Le curage ganglionnaire ilio-obturateur par voie cœlioscopique robot-assistée est une technique faisable et sûre, avec une morbidité faible. Le type et la fréquence des complications sont tout à fait comparables à ceux décrits par voie cœlioscopique ou par voie ouverte. Actuellement, le curage limité doit être abandonné pour privilégier un curage intéressant au minimum les régions iliaques externe, obturatrice et iliaque interne afin d’optimiser la stadification loco-régionale et améliorer le pronostic des patients.
Points essentiels
  • Le statut ganglionnaire est un facteur pronostique majeur lors de la prise en charge du cancer de prostate localisé ou des tumeurs de vessie infiltrant le muscle.

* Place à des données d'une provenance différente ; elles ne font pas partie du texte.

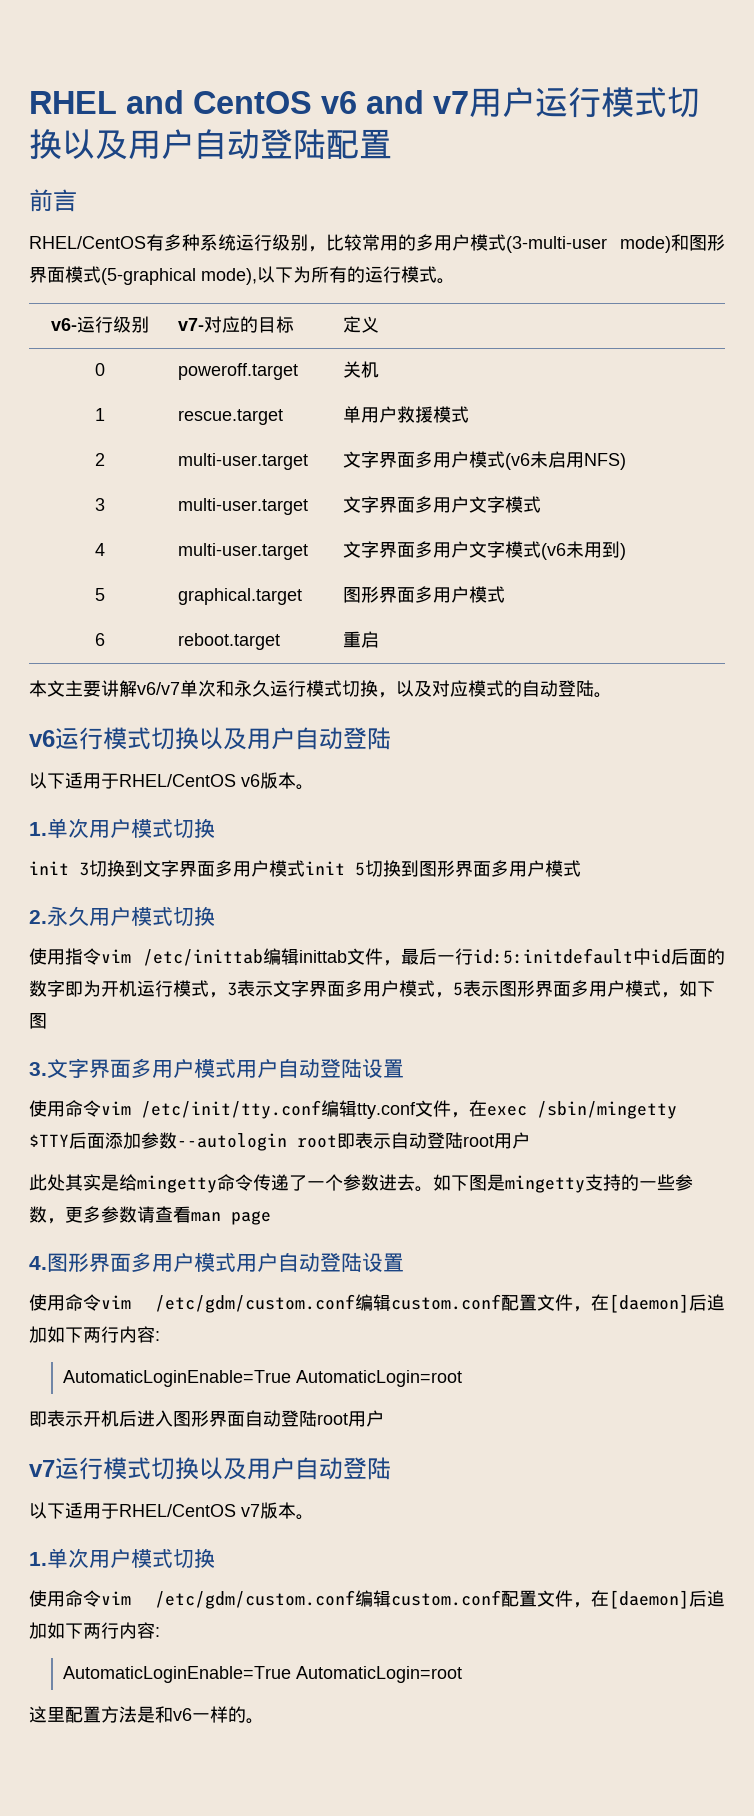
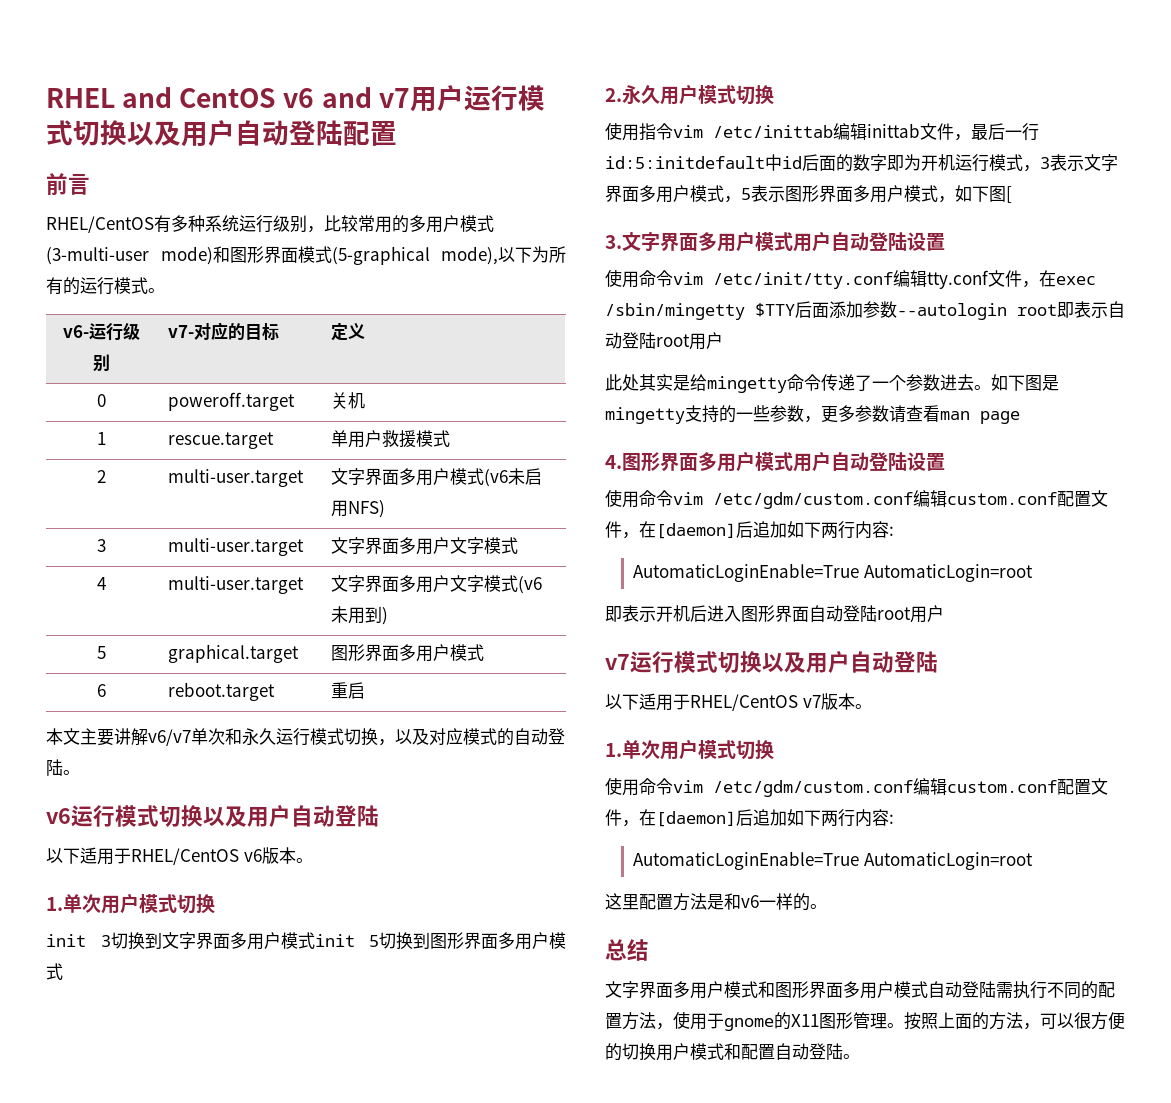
(47, 1021) none -> [1006,186,1012,203] [
(264, 1721) none -> [605,939,649,961] [605,981,1115,999] [605,1011,1125,1031] [605,1043,860,1061] // 总结 // 文字界面多用户模式和图形界面多用户模式自动登陆需执行不同的配置方法，使用于gnome的X11图形管理。按照上面的方法，可以很方便的切换用户模式和配置自动登陆。

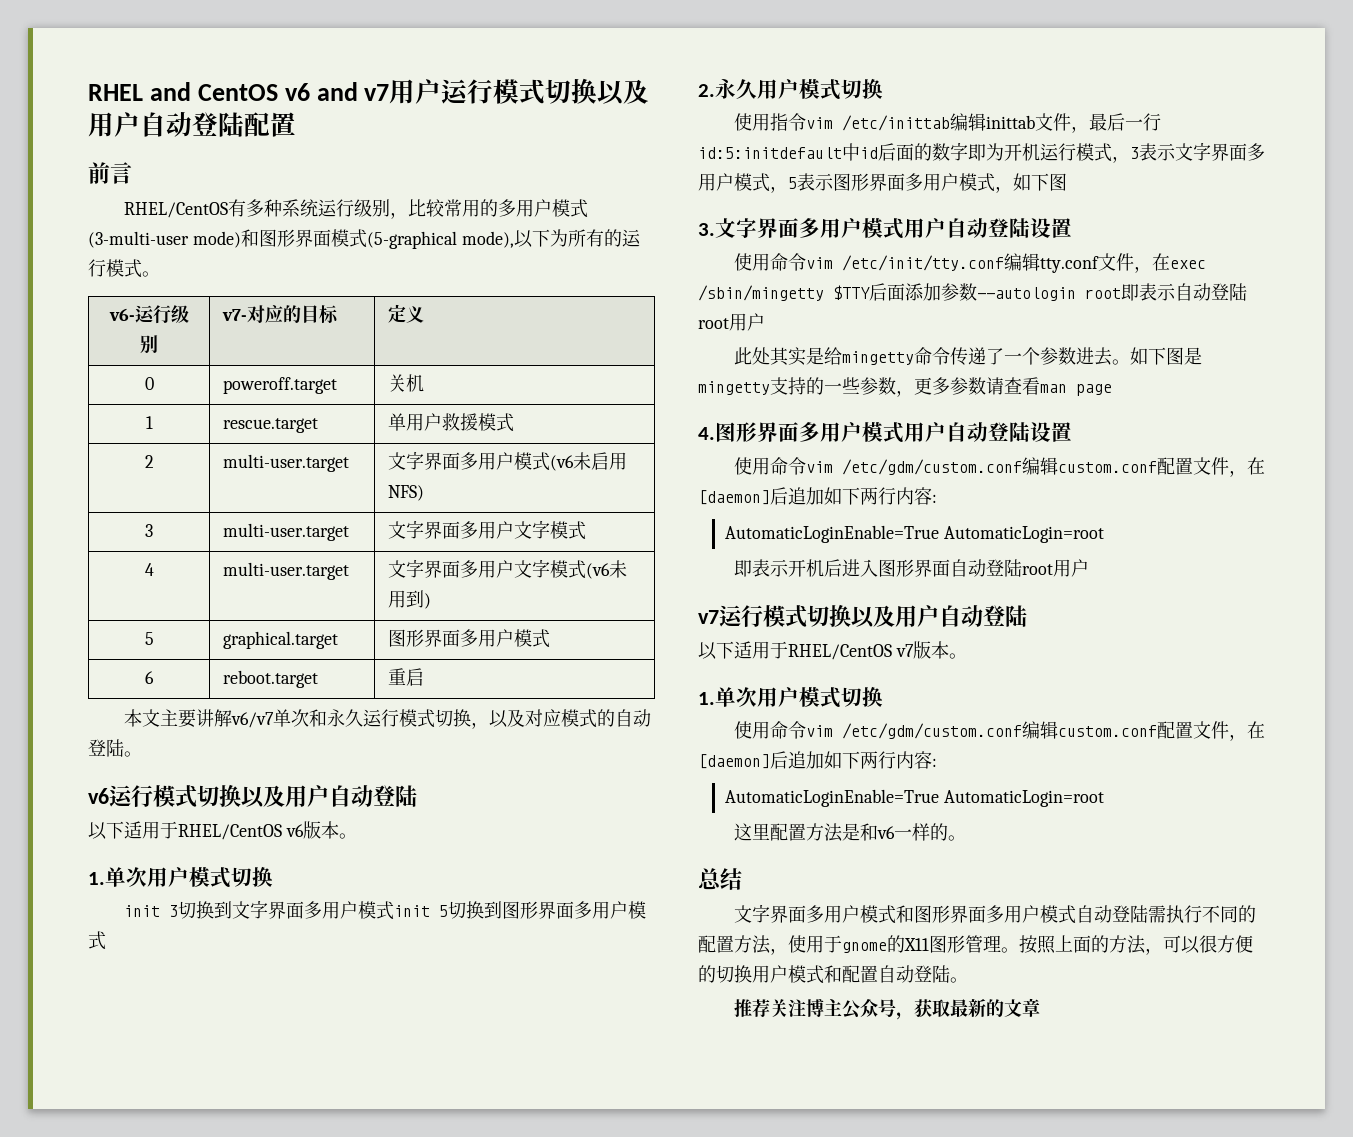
[1006,186,1012,203] [ -> (1067, 182) none
(860, 1056) none -> [733,998,1040,1020] // 推荐关注博主公众号，获取最新的文章

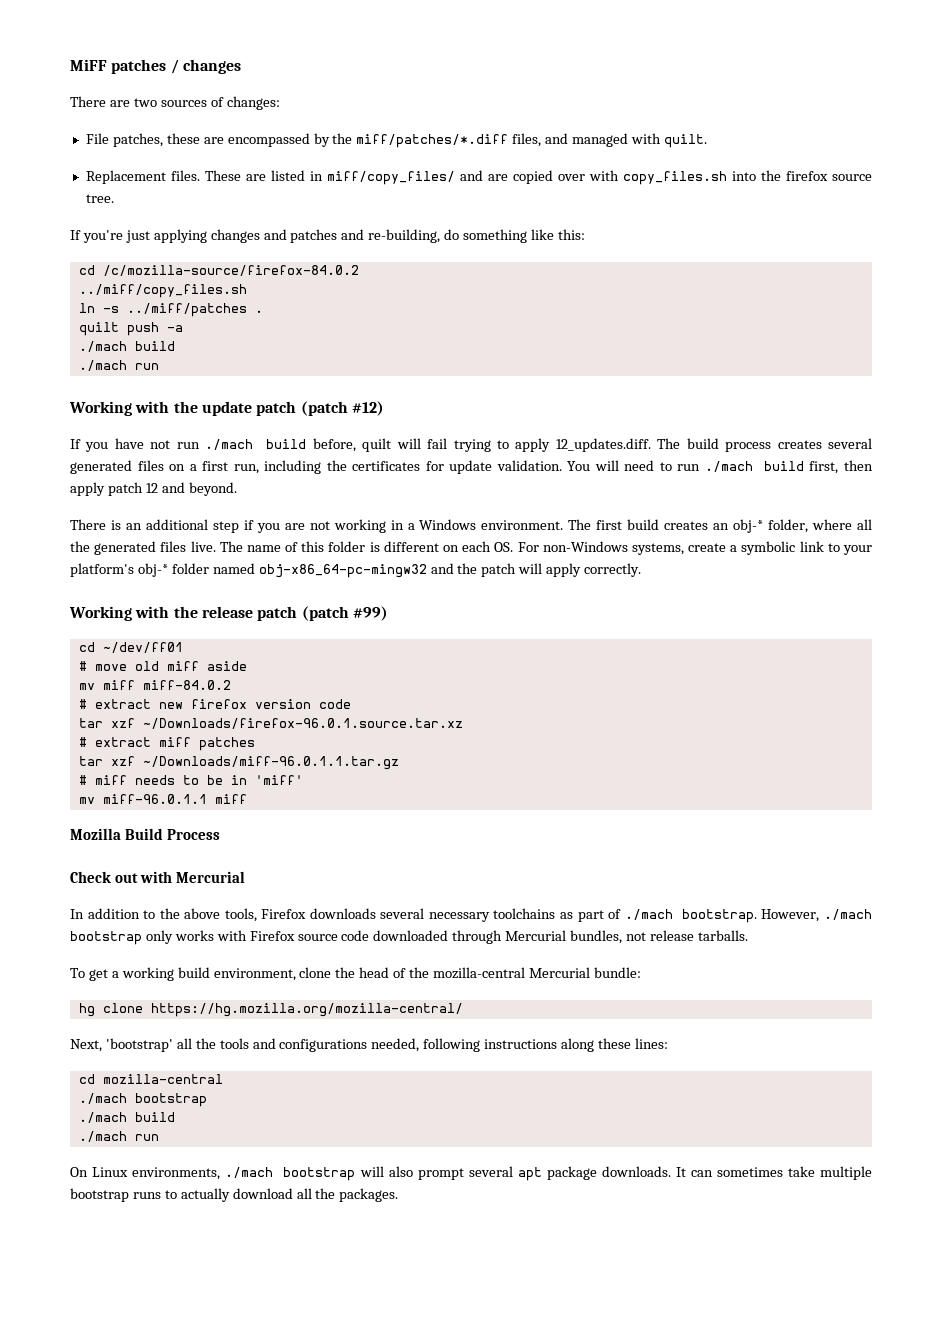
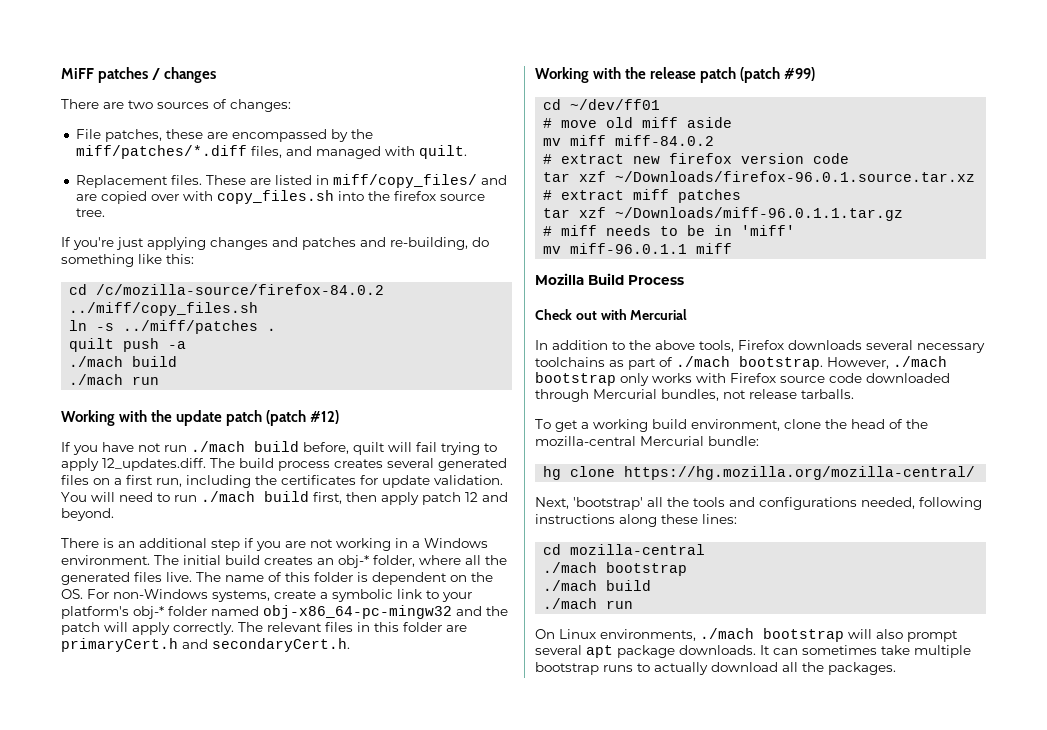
[596,520,623,530] first -> [183,555,221,565] initial
[383,541,492,552] different on each -> [372,572,493,585] dependent on the
(642, 570) none -> [238,622,467,632] [61,638,350,652] The relevant files in this folder are primaryCert.h and secondaryCert.h.

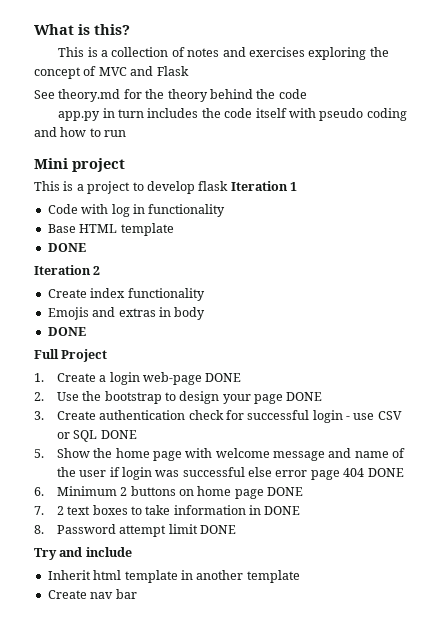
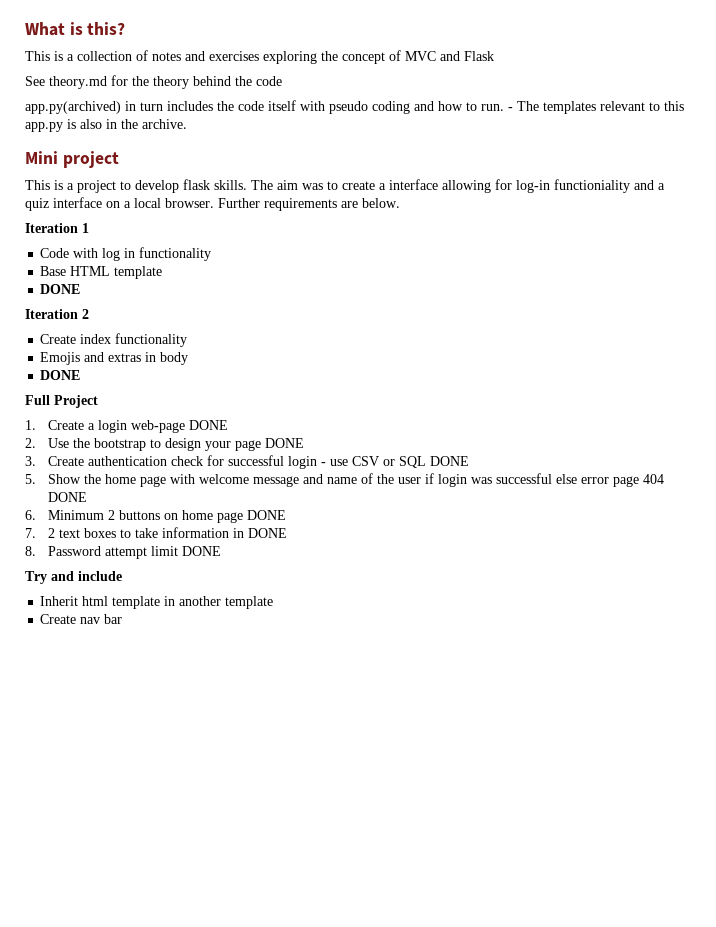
[58,111,101,121] app.py -> [25,101,121,114] app.py(archived)
[104,130,127,137] run -> [481,101,684,114] [25,119,187,132] run. - The templates relevant to this app.py is also in the archive.
(229, 186) none -> [214,179,665,193] [25,197,400,211] skills. The aim was to create a interface allowing for log-in functioniality and a quiz interface on a local browser. Further requirements are below. //

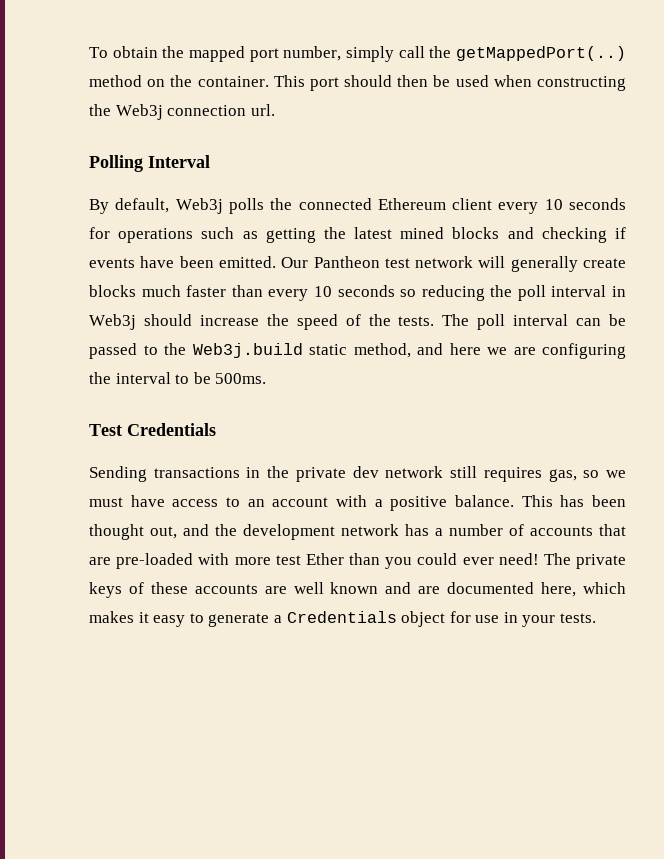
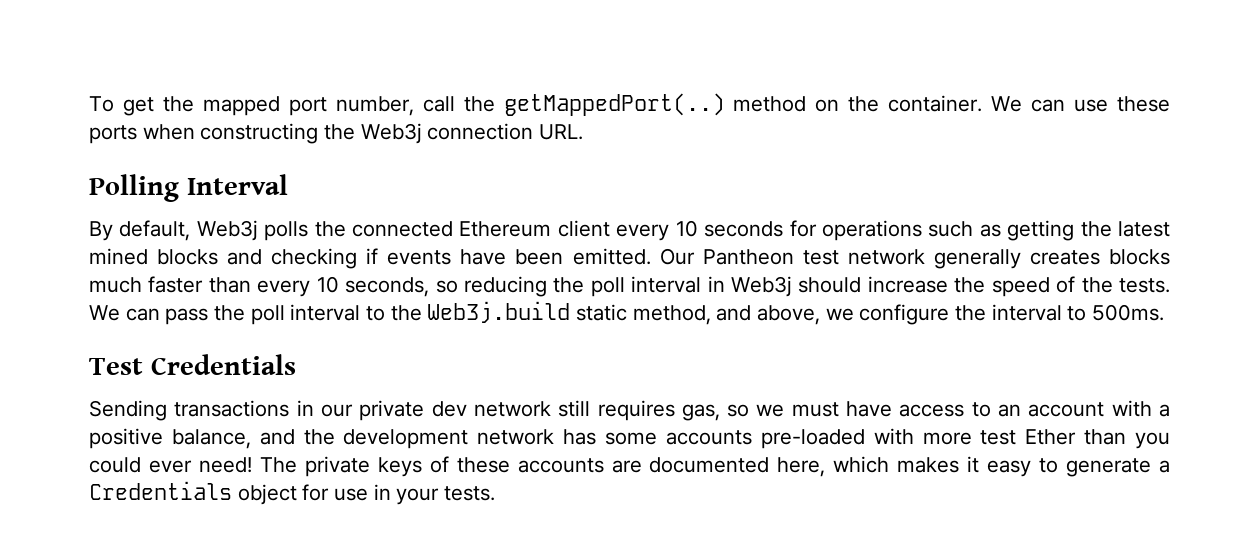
[112,46,158,58] obtain -> [122,97,154,116] get
[345,46,394,62] simply -> (414, 106) none
[273,75,489,91] This port should then be used -> [991,96,1170,112] [89,125,137,144] We can use these ports
[250,104,275,116] url. -> [539,124,584,140] URL.
[478,256,626,272] will generally create -> [933,249,1100,269] generally creates
[337,285,395,297] seconds -> [345,277,430,297] seconds,
[442,314,627,330] [89,343,137,359] The poll interval can be passed -> [89,304,361,325] We can pass the poll interval
[449,343,626,359] here we are configuring -> [757,304,950,325] above, we configure
[193,372,211,384] be -> (1087, 313) none
[267,466,290,478] the -> [320,404,353,417] our
[455,495,626,507] [89,524,177,540] balance. This has been thought out, -> [171,429,251,449] balance,
[435,524,626,536] [89,557,111,565] a number of accounts that are -> [605,430,752,445] some accounts
[293,582,441,594] well known and are -> (642, 466) none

  • Les indications et l’étendue du curage ganglionnaire pelvien sont identiques quelle que soit la voie d’abord utilisée.
  • Lors de la prise en charge du cancer de prostate, quand un curage ganglionnaire est indiqué, une lymphadénectomie intéressant au minimum les régions iliaque externe, obturatrice et iliaque interne doit être considérée.
  • Dans les tumeurs de vessie infiltrantes, un curage ilio-obturateur étendu, remontant jusqu’à la bifurcation aortique, est fortement recommandé, avec un consensus sur un seuil de 10 à 15 ganglions pour une évaluation satisfaisante du statut ganglionnaire.
  • Le type et la fréquence des complications en chirurgie robotique sont comparables à ceux décrits par voie cœlioscopique ou par voie ouverte.


Déclaration d’intérêts

Les auteurs n’ont pas transmis de déclaration de conflits d’intérêts.